Architecture¶
Layout¶
trnblas/
├── trnblas/
│ ├── __init__.py # Re-exports all BLAS operations
│ ├── level1.py # axpy, dot, nrm2, scal, asum, iamax
│ ├── level2.py # gemv, symv, trmv, ger
│ ├── level3.py # gemm, batched_gemm, symm, syrk, trsm, trmm
│ └── nki/
│ ├── __init__.py
│ └── dispatch.py # auto/pytorch/nki dispatch + NKI GEMM kernel
├── tests/
├── examples/df_mp2.py
└── benchmarks/
DF-MP2 → BLAS mapping¶
The DF-MP2 algorithm maps directly to trnblas Level 3 operations:
| DF-MP2 Step | Math | trnblas Call |
|---|---|---|
| Half-transform | (iν|P) = C_occ^T @ (μν|P) |
gemm(1.0, C_occ, eri, transA=True) |
| MO transform | (ia|P) = C_vir^T @ (iν|P) |
gemm(1.0, C_vir, iv_P, transA=True) |
| Cholesky | J = L @ L^T |
torch.linalg.cholesky |
| Metric solve | L^T @ X = I |
trsm(1.0, L, I, uplo="lower", trans=True) |
| Metric contract | B = (ia|Q) @ J^{-1/2} |
gemm(1.0, ia_P, J_inv_half) |
| Energy | T_ab = B_i @ B_j^T |
gemm(1.0, B[i], B[j], transB=True) |
NKI GEMM strategy¶
The NKI GEMM kernel uses stationary tile reuse on the Tensor Engine:
- Load A tile (128×128) to SBUF as stationary operand.

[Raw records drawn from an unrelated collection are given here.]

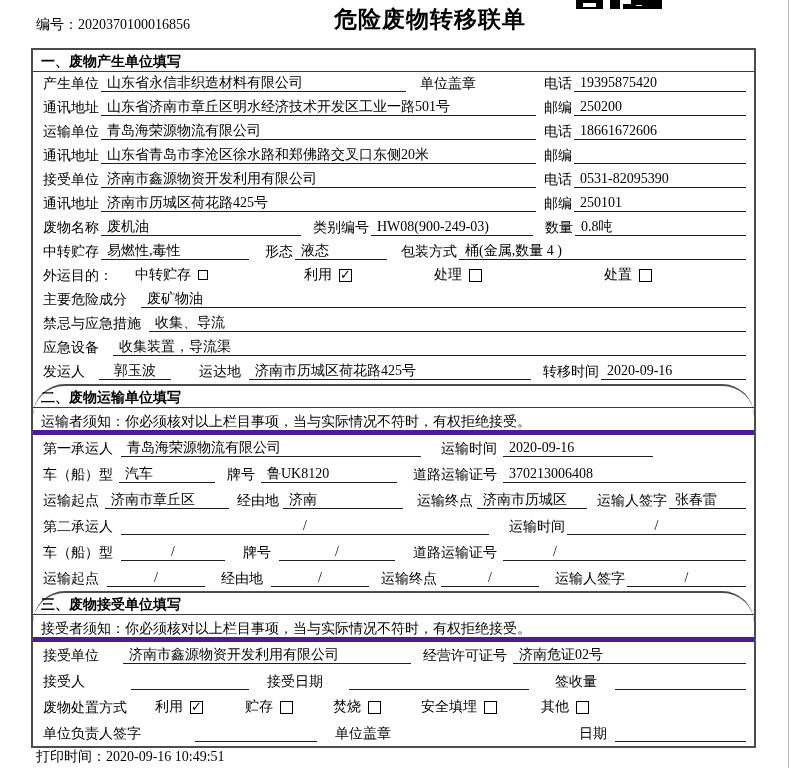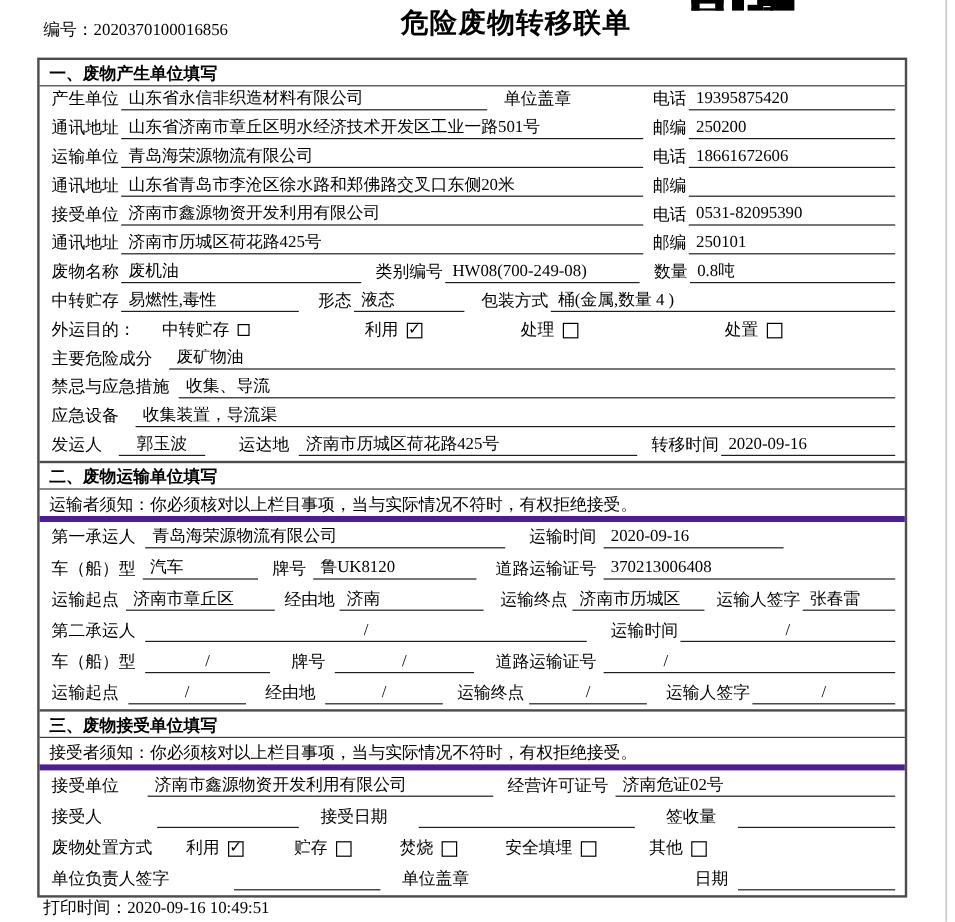--- a/index.html
+++ b/index.html
@@ -108,7 +108,7 @@
       <span class="lbl">废物名称</span>
       <span class="val" style="width:200px">废机油</span>
       <span class="lbl" style="margin-left:10px">类别编号</span>
-      <span class="val" style="width:162px">HW08(700-249-08)</span>
+      <span class="val" style="width:162px">HW08(900-249-03)</span>
       <span class="lbl" style="margin-left:10px">数量</span>
       <span class="val fill">0.8吨</span>
     </div>

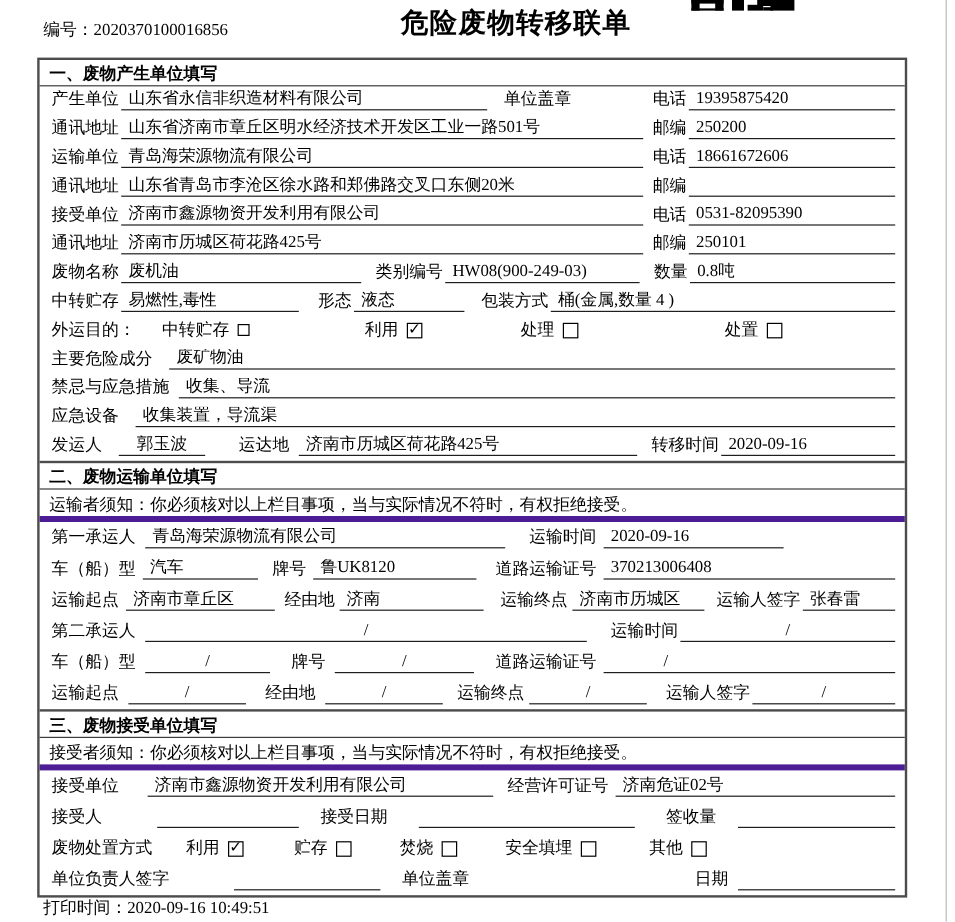--- a/index.html
+++ b/index.html
@@ -16,7 +16,7 @@
   .doc-title{position:absolute;left:250px;top:4px;width:360px;text-align:center;font-size:23px;letter-spacing:1px;}
   .form{position:absolute;left:31px;top:48px;width:725px;border:2px solid #4c4c4c;background:#fff;box-sizing:border-box;}
   .sec{box-sizing:border-box;}
-  .sec + .sec{border-top:2px solid #4c4c4c;}
+  .sec + .sec{border-top:2px solid #4c4c4c;border-radius:32px;}
   .sec-title{height:20px;line-height:20px;padding:1px 8px 0;font-size:14px;border-bottom:1px solid #3c3c3c;}
   .notice{height:27px;line-height:25px;padding:1px 8px 0;border-bottom:5px solid #4c1d95;box-sizing:border-box;}
   .row{display:flex;align-items:flex-end;padding:0 8px 4px;height:24px;box-sizing:border-box;font-family:Liberation Serif, serif;}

- Stream B tiles through the systolic array as moving operand.
- Accumulate partial products in PSUM.
- One A load serves all B tiles → 2× fewer SBUF loads vs naive.
For DF-MP2, the MO coefficient matrix C is the natural stationary operand
since it's reused across all auxiliary basis indices P.
Known gaps¶
- Level 3 NKI coverage is partial.
gemm,batched_gemm,syrk, andtrsm(left-side blocked) have NKI kernels.symmandtrmmstill dispatch straight to PyTorch. Neither is in the DF-MP2 hot path. - Batched-pair energy (v0.5.2–v0.5.4) solved the dispatch overhead.
nki_batched_pair_energy(#43, #46) replaces the nocc²-loop dispatch with a single@nki.jitcall (small shape) or chunked i-loop (medium/large). Warm: 3.6× faster than torch at small shape, 5.2× at medium shape. - No FP64. Trainium's Tensor Engine maxes out at FP32. Decision (2026-04-18): FP32 is sufficient — both gate cases are well below 1 µHartree. #10 closed "not needed"; #22 (double-double) deferred indefinitely. See Precision envelope below.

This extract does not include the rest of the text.